The survey offers a clear contrast to the statistic that more than 30 percent of the nation’s households suffered from deficits last year. Given their rising wealth, the lawmakers probably had a difficult time understanding the hardships of ordinary people. We, of course, have no intention of criticizing them merely for getting richer.
Until recently, the governing party took the lead in calling for campaign finance laws to be revised. The lawmakers complained that the laws were too strict and made it impossible for them to continue their political activities. They said strict laws could encourage corruption, and fundraising ceilings should be raised and other restrictions changed. But the survey shows that almost 70 percent of the lawmakers managed to increase their wealth despite such hardships. So what are they complaining about? It would have been better if they had stayed quiet.

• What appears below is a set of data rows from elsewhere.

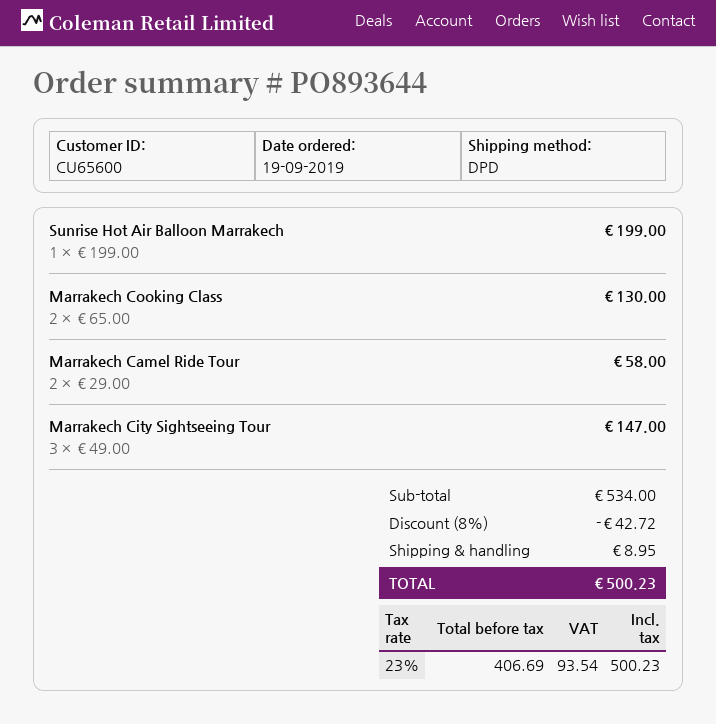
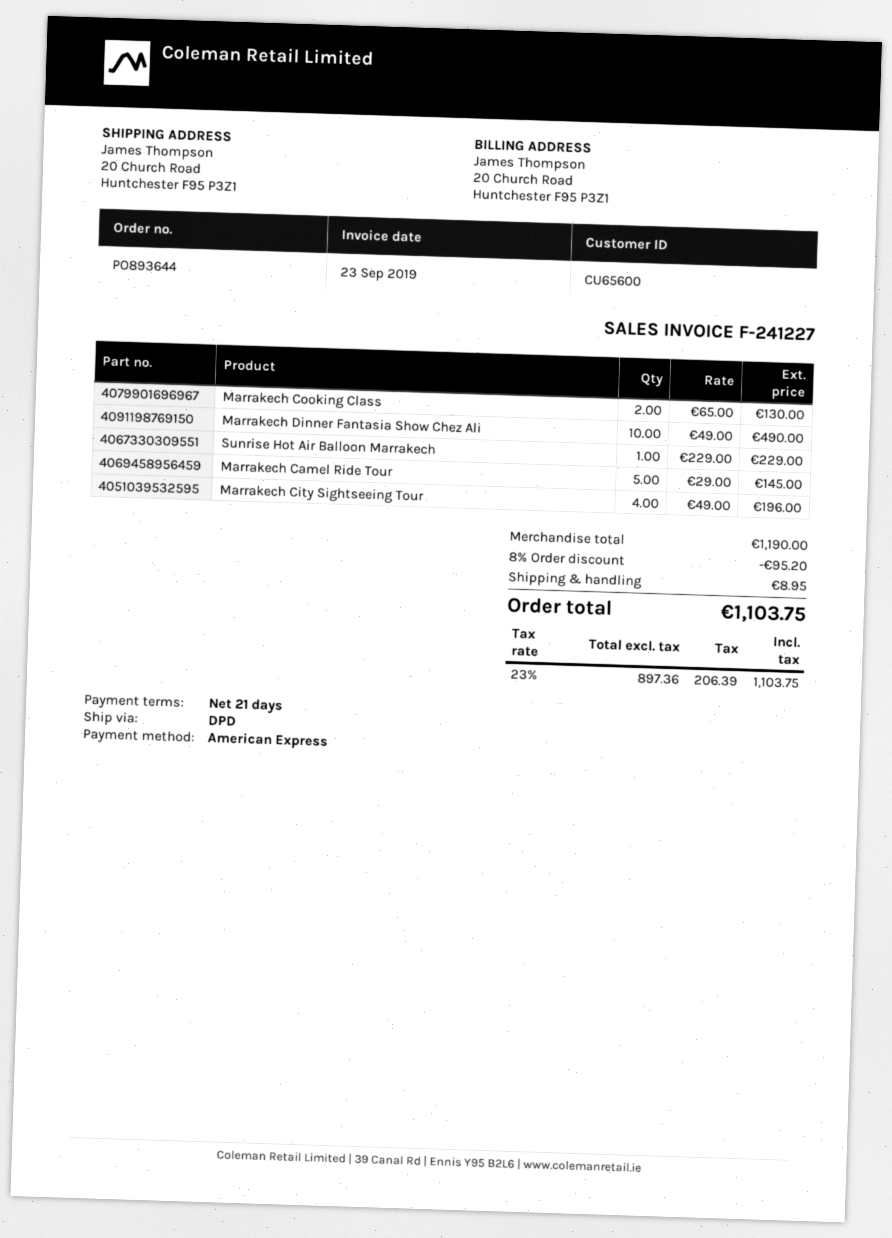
Sunrise Hot Air Balloon Marrakech: 1 x 199.00 = 199.00 -> 1 x 229.00 = 229.00
Marrakech Camel Ride Tour: 2 x 29.00 = 58.00 -> 5 x 29.00 = 145.00
Marrakech City Sightseeing Tour: 3 x 49.00 = 147.00 -> 4 x 49.00 = 196.00
Marrakech Dinner Fantasia Show Chez Ali: none -> 10 x 49.00 = 490.00
subtotal: 534.00 -> 1190.00
discount: 8% = 42.72 -> 8% = 95.20
net: 406.69 -> 897.36
tax: 23% = 93.54 -> 23% = 206.39
total: 500.23 -> 1103.75

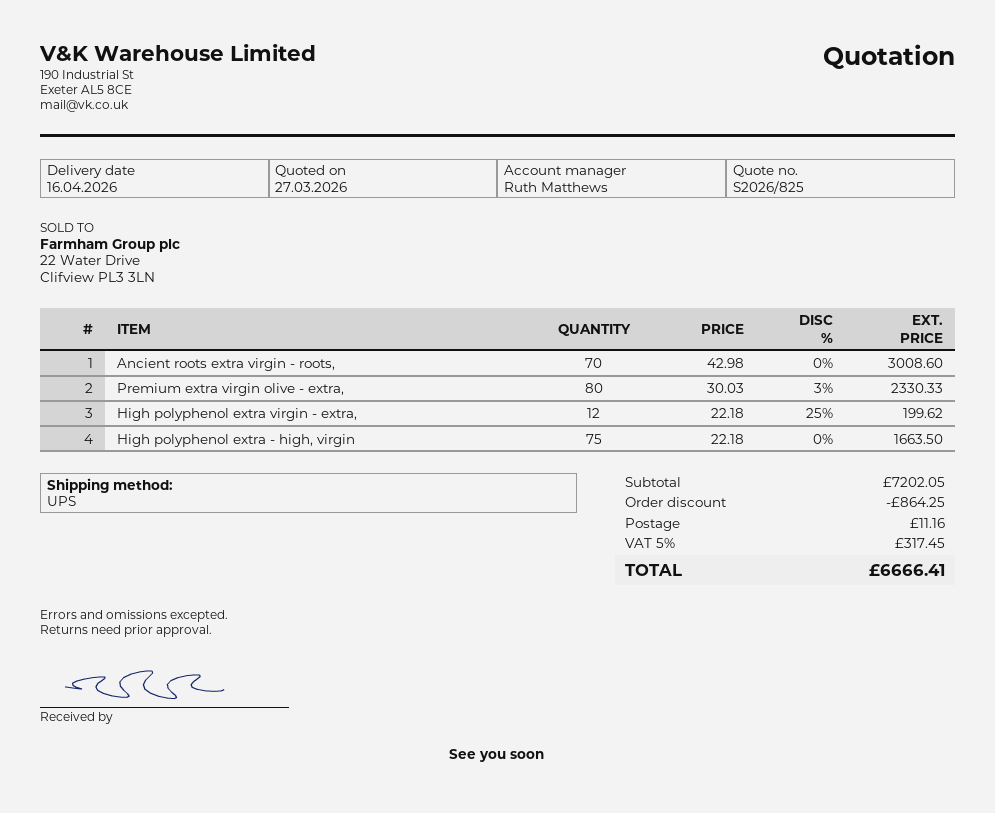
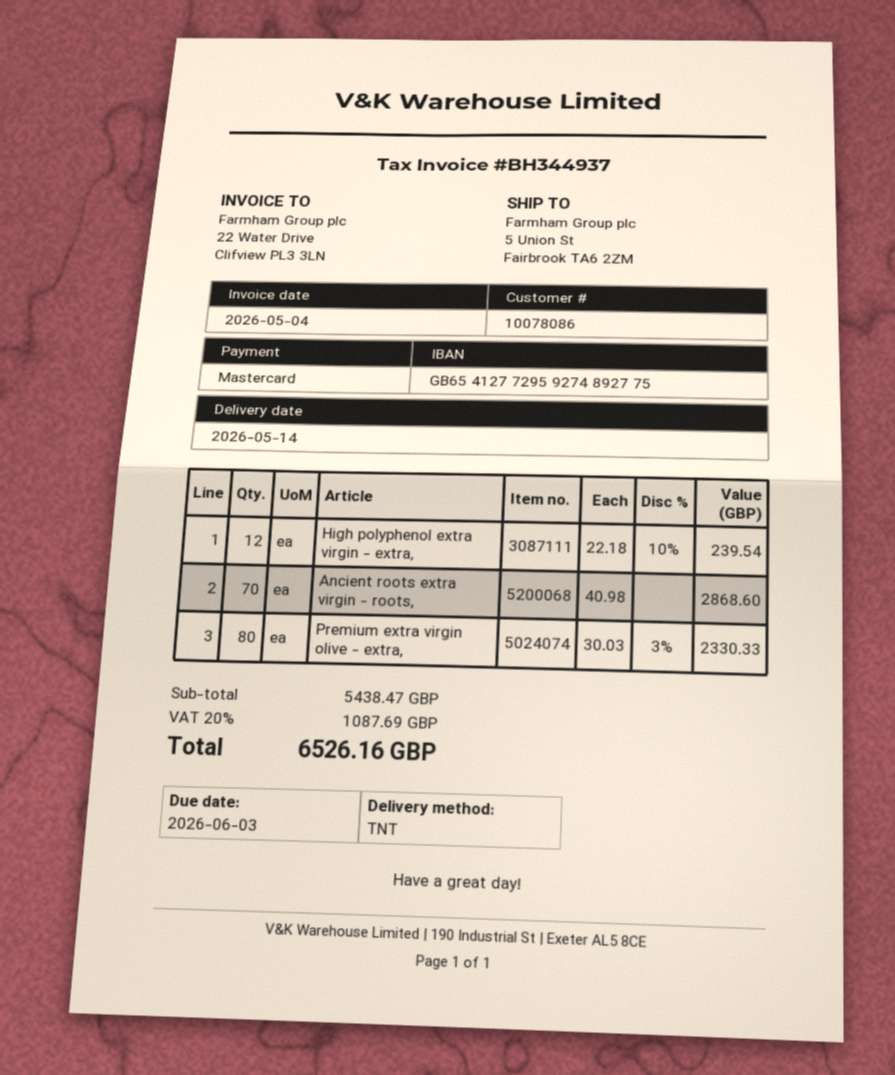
delivery date: 2026-04-16 -> 2026-05-14
shipping method: UPS -> TNT
Ancient roots extra virgin - roots,: 70 x 42.98 = 3008.60 -> 70 x 40.98 = 2868.60
High polyphenol extra virgin - extra,: 12 x 22.18 - 25% = 199.62 -> 12 x 22.18 - 10% = 239.54
High polyphenol extra - high, virgin: 75 x 22.18 = 1663.50 -> none
subtotal: 7202.05 -> 5438.47
discount: 864.25 -> none
shipping: 11.16 -> none
tax: 5% = 317.45 -> 20% = 1087.69
total: 6666.41 -> 6526.16

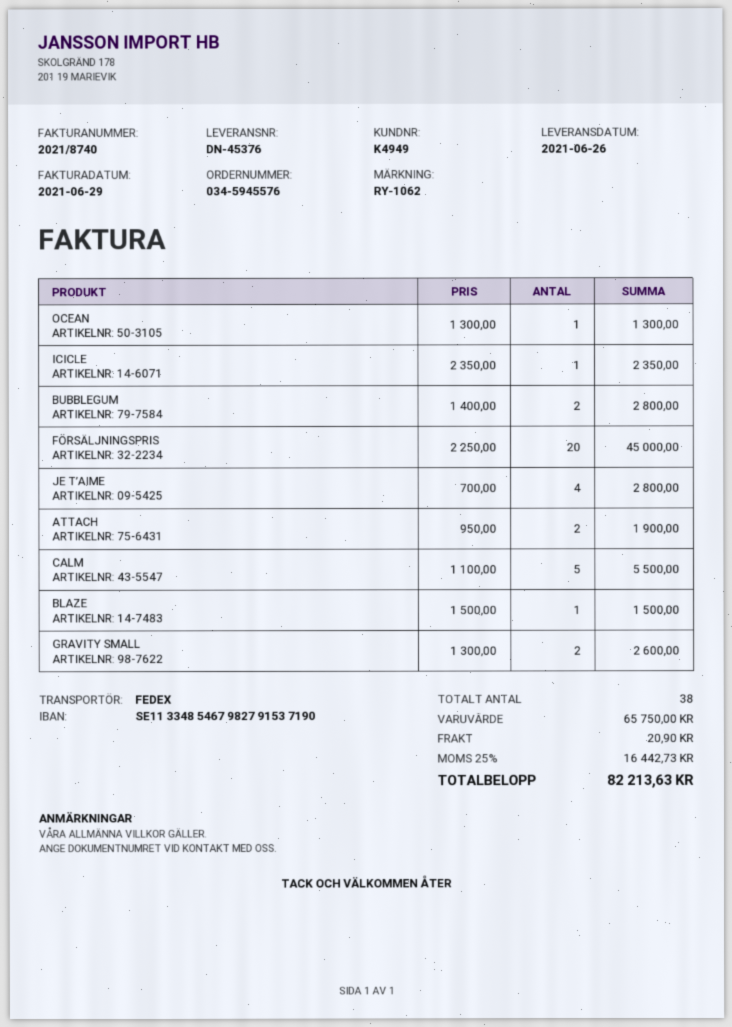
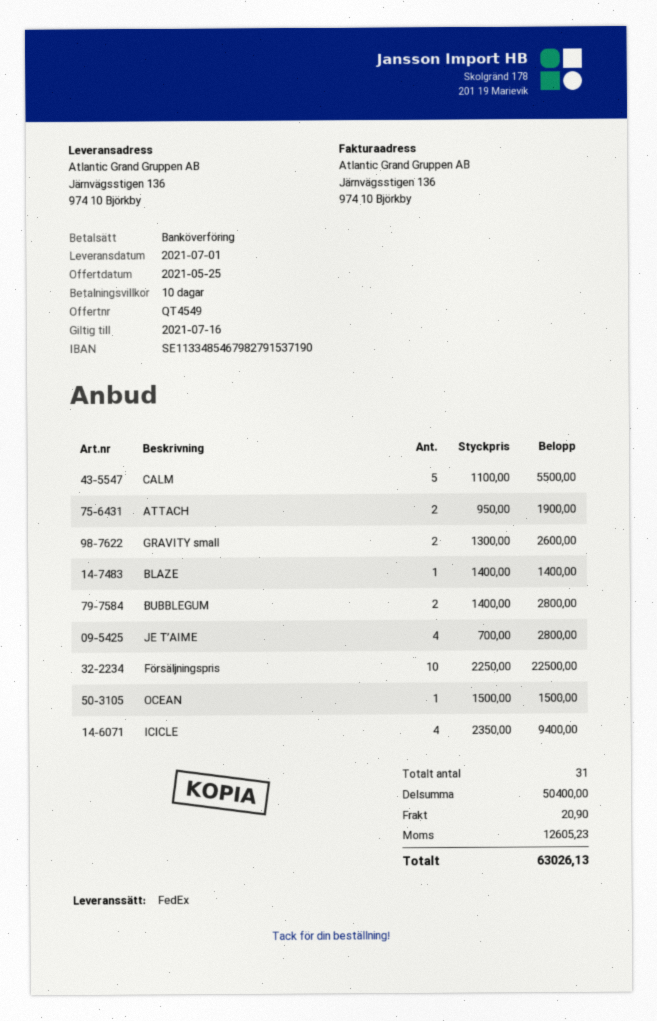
delivery date: 2021-06-26 -> 2021-07-01
OCEAN: 1 x 1300.00 = 1300.00 -> 1 x 1500.00 = 1500.00
ICICLE: 1 x 2350.00 = 2350.00 -> 4 x 2350.00 = 9400.00
FÖRSÄLJNINGSPRIS: 20 x 2250.00 = 45000.00 -> 10 x 2250.00 = 22500.00
BLAZE: 1 x 1500.00 = 1500.00 -> 1 x 1400.00 = 1400.00
total quantity: 38 -> 31
subtotal: 65750.00 -> 50400.00
tax: 16442.73 -> 12605.23
total: 82213.63 -> 63026.13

Even more surprising is the increase in wealth among members of the finance and economic committee, who monitor the government’s economic policies and draft laws governing finance. These 27 lawmakers said their assets increased by an average of 455 million won in the last year, which is 4.8 times the average increase. Most of them profited from real estate or stock investments. Because they have better access to information about the economy, and because they have the ability and the right to verify such information, we see this as a serious issue. Can they confidently say that their investments were fair and square?
There is no law barring lawmakers from getting richer. But they must never use their positions to do so. That is an abuse of power and a clear evasion of the law. The nation needs a system that at least bars lawmakers who handle economic legislations from making stock investments.